Exercise directions |
An exact, complete copy of the entries below is required, minus any pictures.

Data for the task |
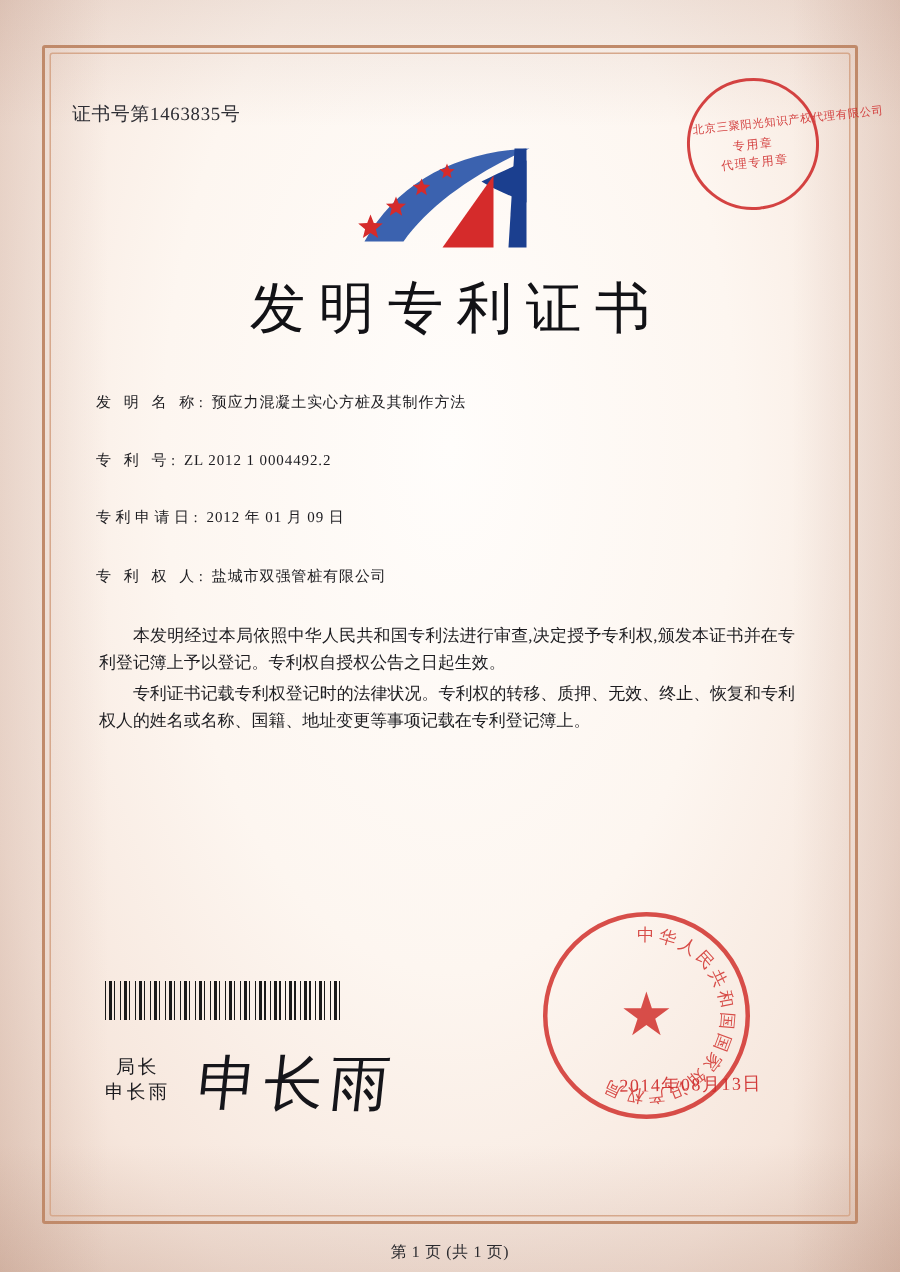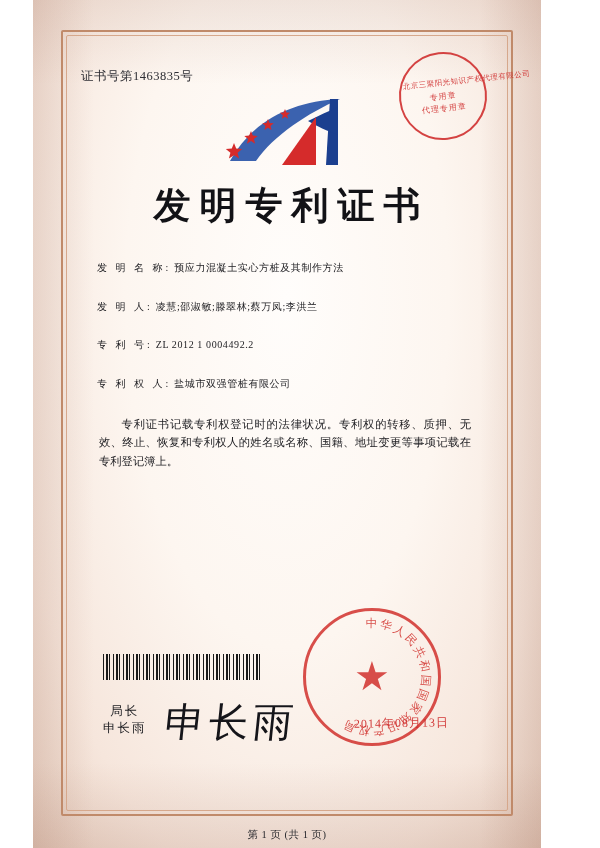--- a/index.html
+++ b/index.html
@@ -15,13 +15,12 @@
   }
   .page {
     position: relative;
-    width: 508px;
+    width: 600px;
     height: 848px;
     background:
       radial-gradient(ellipse at 50% 35%, #fffdfb 0%, #fdf6f0 45%, #f6e6dc 78%, #e9d2c4 100%);
     box-sizing: border-box;
     overflow: hidden;
-    margin-left: 33px;
   }
   
   .vignette {

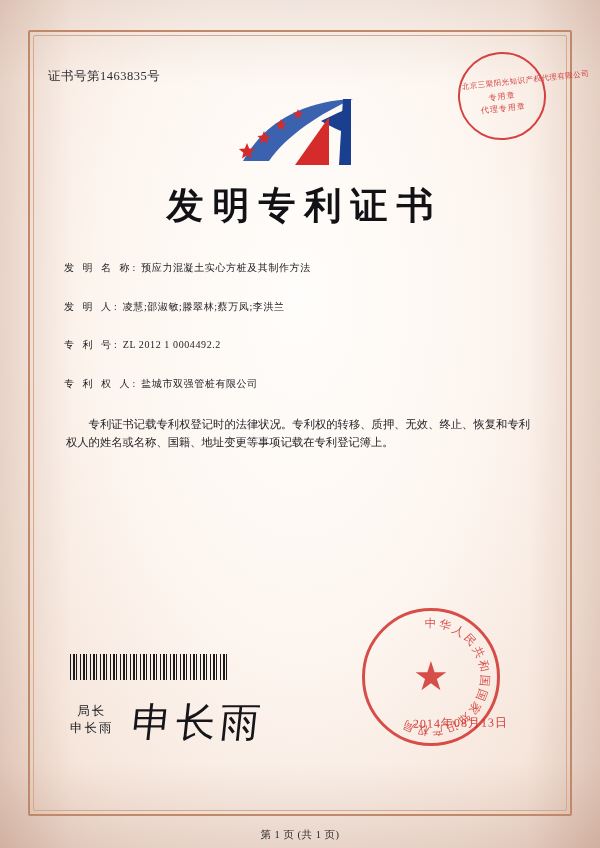--- a/index.html
+++ b/index.html
@@ -117,7 +117,7 @@
   .title {
     text-align: center;
     font-size: 37px;
-    font-weight: bold;
+    font-weight: normal;
     color: #121216;
     letter-spacing: 9px;
     margin-top: 2px;

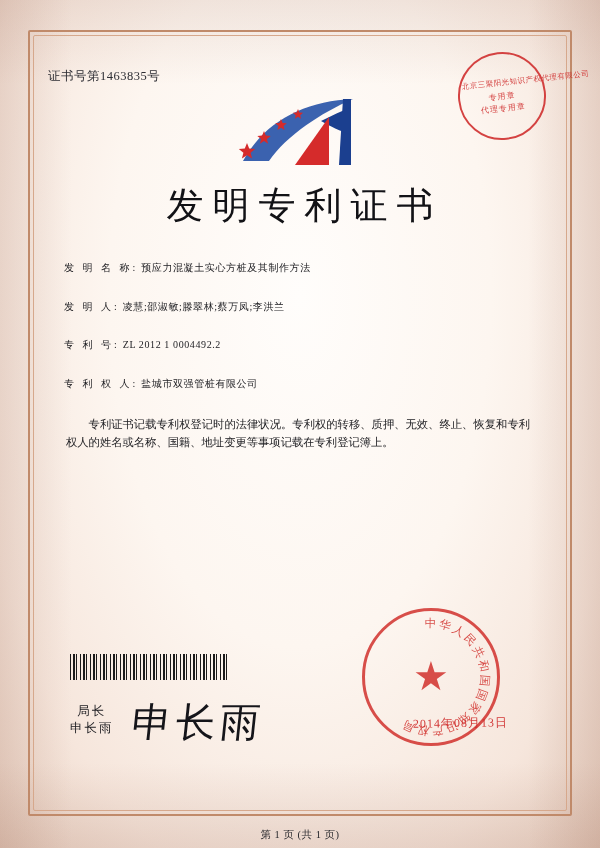--- a/index.html
+++ b/index.html
@@ -289,10 +289,6 @@
         <span class="val">预应力混凝土实心方桩及其制作方法</span>
       </div>
       <div class="field">
-        <span class="lbl">发  明  人:</span>
-        <span class="val">凌慧;邵淑敏;滕翠林;蔡万凤;李洪兰</span>
-      </div>
-      <div class="field">
         <span class="lbl">专  利  号:</span>
         <span class="val">ZL 2012 1 0004492.2</span>
       </div>

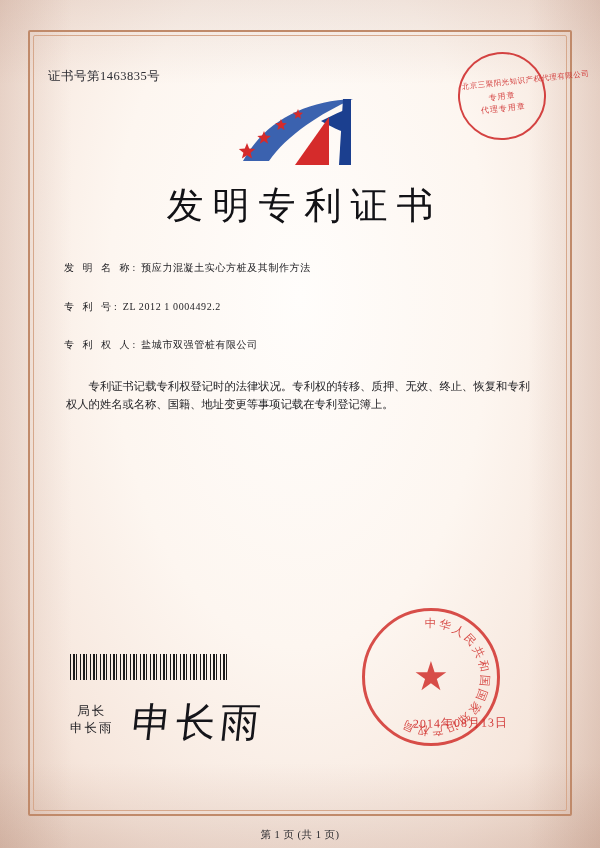--- a/index.html
+++ b/index.html
@@ -293,6 +293,10 @@
         <span class="val">ZL 2012 1 0004492.2</span>
       </div>
       <div class="field">
+        <span class="lbl">专利申请日:</span>
+        <span class="val">2012 年 01 月 09 日</span>
+      </div>
+      <div class="field">
         <span class="lbl">专 利 权 人:</span>
         <span class="val">盐城市双强管桩有限公司</span>
       </div>

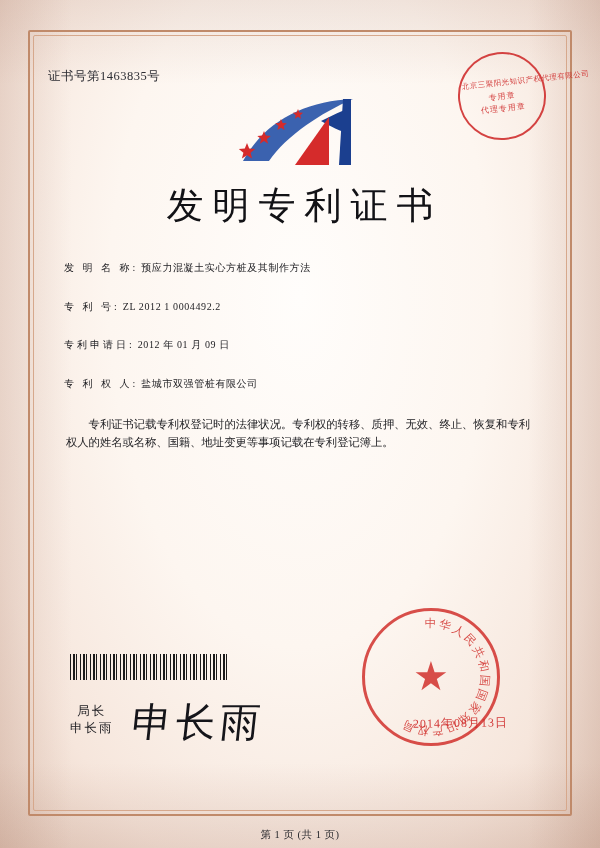--- a/index.html
+++ b/index.html
@@ -303,6 +303,7 @@
     </div>
 
     <div class="paras">
+      <p class="para">本发明经过本局依照中华人民共和国专利法进行审查,决定授予专利权,颁发本证书并在专利登记簿上予以登记。专利权自授权公告之日起生效。</p>
       <p class="para">专利证书记载专利权登记时的法律状况。专利权的转移、质押、无效、终止、恢复和专利权人的姓名或名称、国籍、地址变更等事项记载在专利登记簿上。</p>
     </div>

Solution to this exercise |
--- a/index.html
+++ b/index.html
@@ -15,13 +15,12 @@
   }
   .page {
     position: relative;
-    width: 508px;
+    width: 600px;
     height: 848px;
     background:
       radial-gradient(ellipse at 50% 35%, #fffdfb 0%, #fdf6f0 45%, #f6e6dc 78%, #e9d2c4 100%);
     box-sizing: border-box;
     overflow: hidden;
-    margin-left: 33px;
   }
   
   .vignette {

--- a/index.html
+++ b/index.html
@@ -117,7 +117,7 @@
   .title {
     text-align: center;
     font-size: 37px;
-    font-weight: bold;
+    font-weight: normal;
     color: #121216;
     letter-spacing: 9px;
     margin-top: 2px;

--- a/index.html
+++ b/index.html
@@ -289,10 +289,6 @@
         <span class="val">预应力混凝土实心方桩及其制作方法</span>
       </div>
       <div class="field">
-        <span class="lbl">发  明  人:</span>
-        <span class="val">凌慧;邵淑敏;滕翠林;蔡万凤;李洪兰</span>
-      </div>
-      <div class="field">
         <span class="lbl">专  利  号:</span>
         <span class="val">ZL 2012 1 0004492.2</span>
       </div>

--- a/index.html
+++ b/index.html
@@ -293,6 +293,10 @@
         <span class="val">ZL 2012 1 0004492.2</span>
       </div>
       <div class="field">
+        <span class="lbl">专利申请日:</span>
+        <span class="val">2012 年 01 月 09 日</span>
+      </div>
+      <div class="field">
         <span class="lbl">专 利 权 人:</span>
         <span class="val">盐城市双强管桩有限公司</span>
       </div>

--- a/index.html
+++ b/index.html
@@ -303,6 +303,7 @@
     </div>
 
     <div class="paras">
+      <p class="para">本发明经过本局依照中华人民共和国专利法进行审查,决定授予专利权,颁发本证书并在专利登记簿上予以登记。专利权自授权公告之日起生效。</p>
       <p class="para">专利证书记载专利权登记时的法律状况。专利权的转移、质押、无效、终止、恢复和专利权人的姓名或名称、国籍、地址变更等事项记载在专利登记簿上。</p>
     </div>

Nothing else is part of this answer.